Exemplar-free class-incremental learning (EFCIL) aims to mitigate catastrophic forgetting in class-incremental learning (CIL) without available historical training samples as exemplars. Compared with its exemplar-based CIL counterpart that stores exemplars, EFCIL suffers more from forgetting issues. Recently, a new EFCIL branch named Analytic Continual Learning (ACL) introduces a gradient-free paradigm via Recursive Least-Square, achieving a forgetting-resistant classifier training with a frozen backbone during CIL. However, existing ACL suffers from ineffective representations and insufficient utilization of backbone knowledge. In this paper, we propose a representation-enhanced analytic learning (REAL) to address these problems. To enhance the representation, REAL constructs a dual-stream base pretraining followed by representation enhancing distillation process. The dual-stream base pretraining combines self-supervised contrastive learning for general features and supervised learning for class-specific knowledge, followed by the representation enhancing distillation to merge both streams, enhancing representations for subsequent CIL paradigm. To utilize more knowledge from the backbone, REAL presents a feature fusion buffer to multi-layer backbone features, providing informative features for the subsequent classifier training. Our method can be incorporated into existing ACL techniques and provides more competitive performance.
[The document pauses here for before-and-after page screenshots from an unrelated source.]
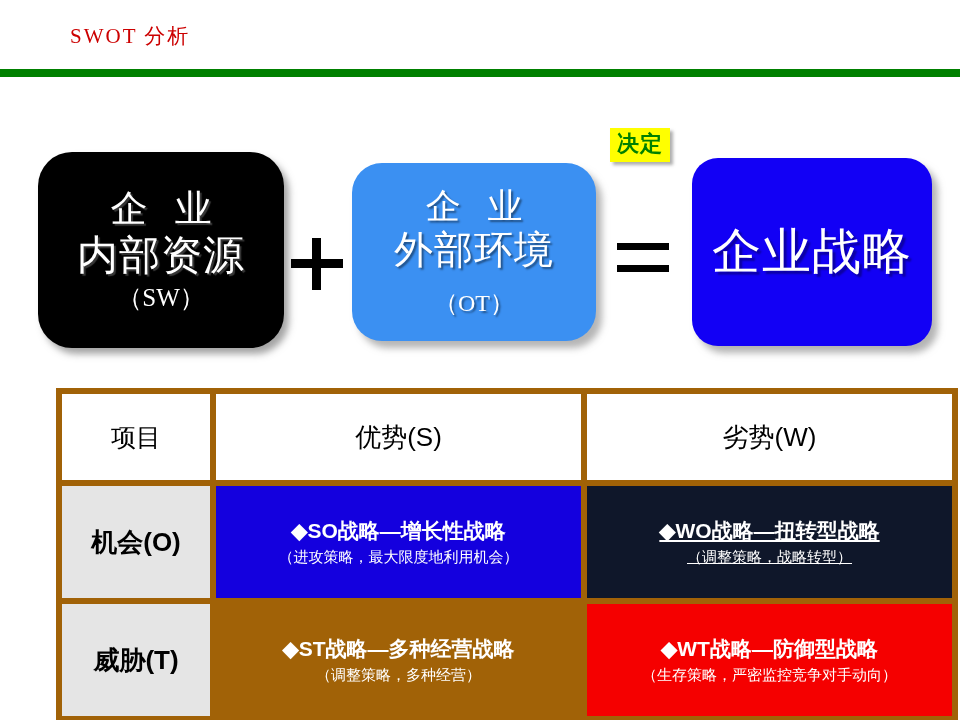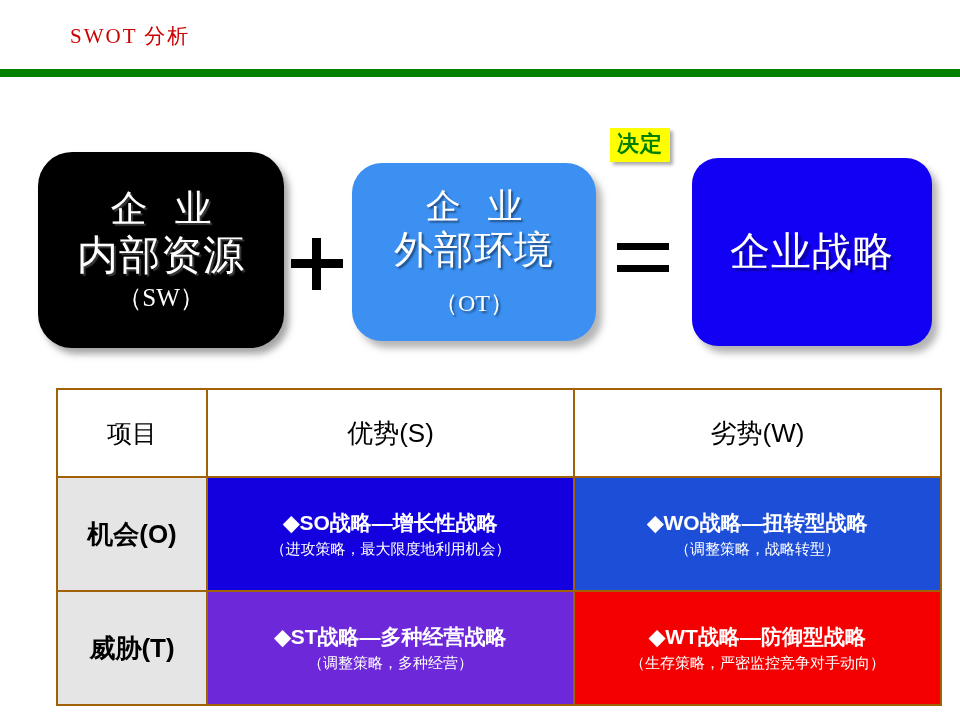"企业战略" #box-strategy .ln1 { font-size: 40px -> 49px }
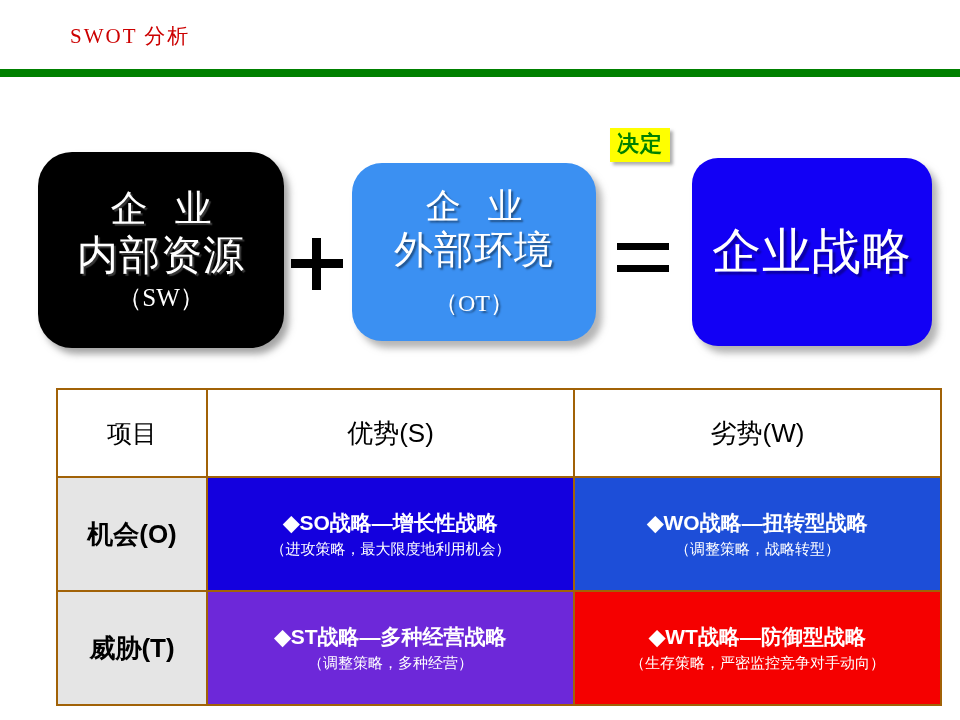"项目" #swot-table td { border: 2px solid #a16207 -> 6px solid #a16207 }
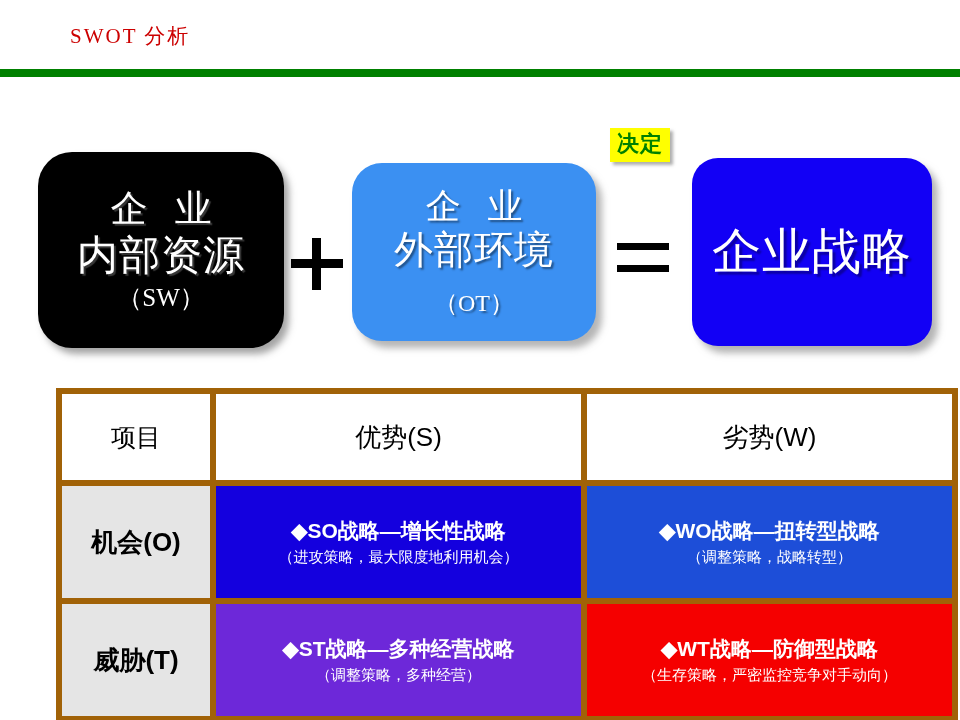"◆WO战略—扭转型战略" .cell-wo { background: #1d4ed8 -> #0f172a; text-decoration: none -> underline }
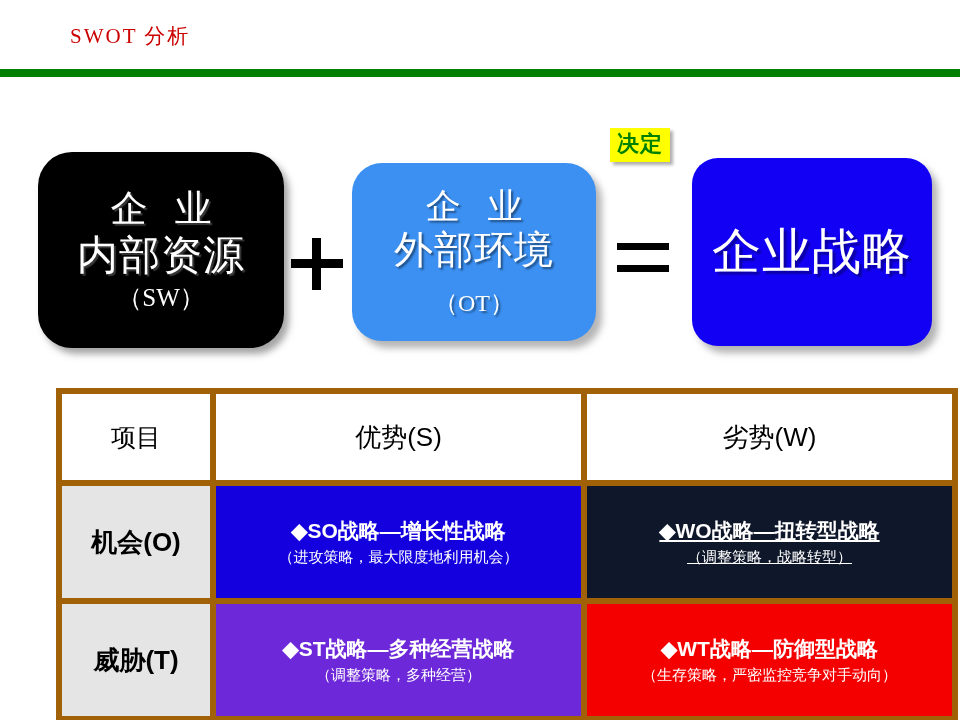"◆ST战略—多种经营战略" .cell-st { background: #6d28d9 -> #a16207 }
Empirical results demonstrate that, REAL achieves state-of-the-art performance on CIFAR-100, ImageNet-100 and ImageNet-1k benchmarks, outperforming exemplar-free methods and rivaling exemplar-based approaches.
Paper Structure (16 sections, 20 equations, 7 figures, 8 tables)

This paper contains 16 sections, 20 equations, 7 figures, 8 tables.

Figures (7)

  • Figure 1: The difference between EBCIL and EFCIL. At each phase, EBCIL utilizes the stored exemplars selected from previous categories to train the model (as shown in (a)), while EFCIL does not keep exemplars and uses the categories within the training phase (i.e., in (b)).
  • Figure 2: REAL focuses on enhancing the representation and backbone knowledge utilization during training and comprises three parts: (a) Dual-stream base pretraining (DS-BPT), (b) representation enhancing distillation (RED), and (c) analytic learning with feature fusion. Base knowledge is obtained by pretraining the CNN backbones with two streams. One stream acquires general base knowledge (GBK) via self-supervised contrastive learning (SSCL). The other learns supervised feature distribution (SFD) via supervised learning (i.e., in (a)). During RED, the backbone with SFD is frozen and transfers knowledge to the model with GBK via knowledge distillation (i.e., in (b)). Following base training, the enhanced backbone (i.e., backbone with GBK after RED) is embedded in the analytic learning agenda with a feature fusion buffer (i.e., in (c)).
  • Figure 3: Phase-wise accuracy of compared methods on benchmark datasets with $K = 5, 10, 25$, and $50$ on CIFAR-100 and ImageNet-100. The results of ImageNet-1k with $K = 5, 10, 25$ are also included. The dash lines are the curves for exemplar-based methods. "CIFAR-100 (R32)" denotes the results on CIFAR-100 with backbone of ResNet-32, while "R18" indicates using the ResNet-18. Experiments without specific denotation use ResNet-18 as the backbone.
  • Figure 4: Analysis on stability and ;plasticity by ablating RED and FFB.
  • Figure 5: T-SNE plot of feature vectors extracted on ImageNet-100. The features extracted with REAL within a class are more compact compared with those in the baseline.